The books I have found most helpful are those in which I can feel the author's voice and experience coming through. While baker's percentages, metric measurements, etc., ARE helpful, I feel most comfortable when I believe that the person writing the recipe has actually had his or her hands in the dough and can therefore provide me with more than just "this is how it SHOULD work . . . " I want to hear about failures, about quirks in the recipe, about all the things that could go wrong or could freak me out. For example, try telling an amateur baker to mix and knead a dough, by hand, with a good amount of rye flour thrown into the mix: it would be fantastic to give a personal heads-up that rye flour doesn't behave well, and that the dough might not come together like one would expect. Again, just one example out of many, but I hope it's helpful.

Best of luck and keep us posted!!!

sandydog's picture
sandydog

It would be helpful if we knew your motives for wishing to write a bakery book? The world is not short of them - dozens come onto the market each year - most sink without trace after the initial "Hou ha" my bookcase is full of them.

If you are famous - And have your own television series on baking - you will sell lots of books.

Of course that does not necessarily make it a good book - but it will be good for you financially, if that is one of your motives.

If no one has ever heard of you - your book can be the best in the world - your sales will be small.

If I was to write a book (And my motive was financial) I would compare all the best sellers in the area I was intending to write about and include all the common characteristics I spotted in them and then try to get a "Celebrity" face on the frontspiece to attract potential buyer's attention.

If my motive was not financial then I would just do it the way I wanted to, and let the world decide if it wanted to read it or not.

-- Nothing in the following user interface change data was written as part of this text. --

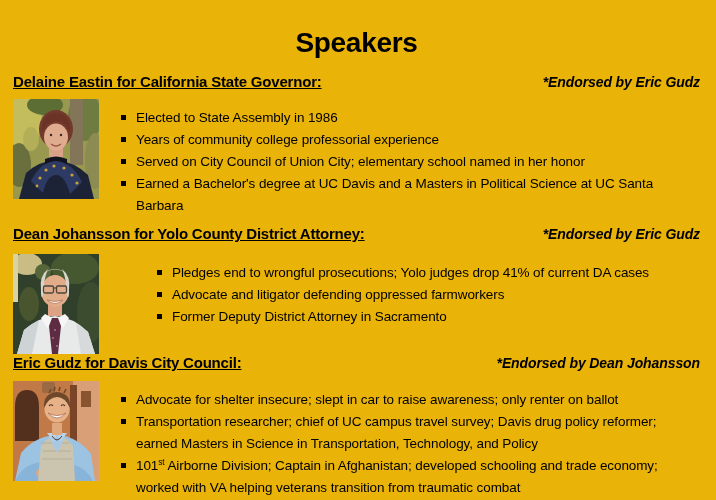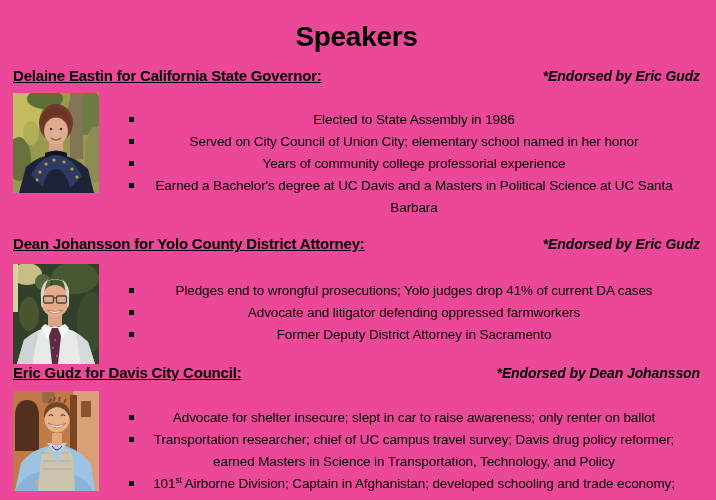"Speakers" .page { background: #ec4899 -> #eab308; padding: 21px 16px 0 13px -> 27px 16px 0 13px }
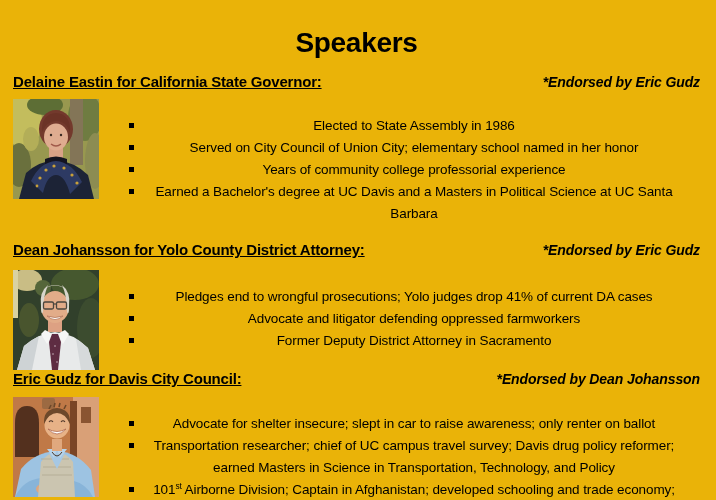"Elected to State Assembly in" ul.bullets { margin: 16px -> 8px; text-align: center -> none }
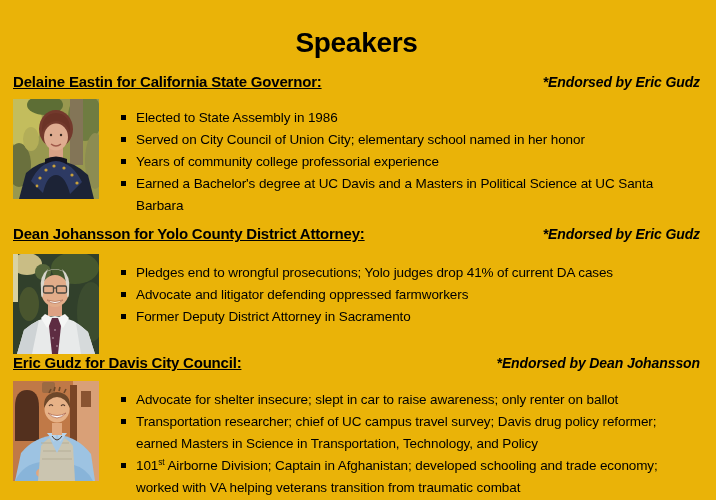"Served on City Council of" li.bullet { order: before "Years of community college professorial" -> after "Years of community college professorial" }
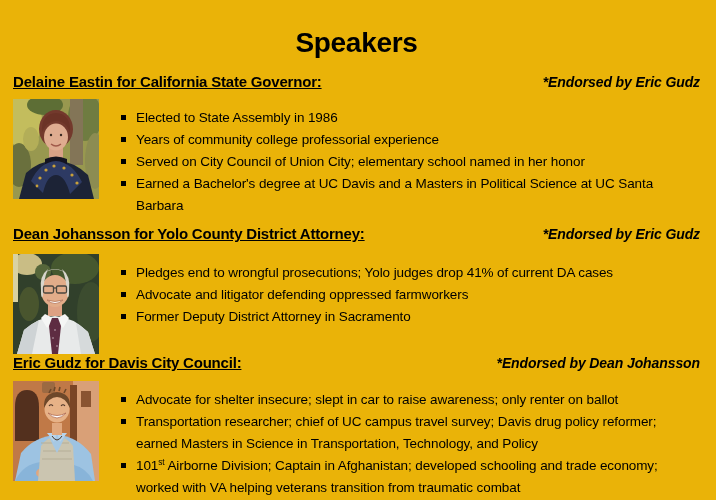"Pledges end to wrongful prosecutions;" .content.c2 { gap: none -> 36px }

Good luck with your project - I hope it brings you joy (And lots of money),

Brian

Twisted Brick's picture
Twisted Brick

Photography is a beneficial element to instruction of processes and technique.  Unfortunately, I bought a famous-name bread book that skipped photos and relies on simple drawings in order to maximize profits.  Also, a good book needs to include information on how recipes/ingredients  and processes work and differ from each other, not a series of pats on the back for creating cost-effective recipes for paying commercial clients. 

mcs's picture
mcs

Here you go.  Buy this book, take a look and you'll see what makes a baking book great.  It's in Spanish, has a ton of pictures, great descriptions, formulas in grams, and the whole nine yards.  Shaggy mass?  Nope, it shows you what the dough is supposed to look like.  65% hydration dough?  Yes, photos of the differences between different hydrations.  Pizza, focaccia, baguettes, tang zhong, bao...   Seriously, get this book and have a look.  It's the best bread book I've ever owned BY FAR. 

-Mark

PaddyL's picture
PaddyL

I've found Rose Levy Beranbaum's books to be packed with hyperbole, too much information.  Write the recipes as you make them, and be as laid back as possible.  Be comfortable with baking and do not toss in too much information.  Give measurements in cups and weights, and make sure to tell the readers not to use both at the same time.

thymetobake.com's picture
thymetobake.com

I agree with user mcs, a book with very specific, detailed instructions, along with photos illustrating what the dough should look like at various stages, is what makes a great book.  Instructions that are brief, concise, and clear rather than laborious and overly wordy also help.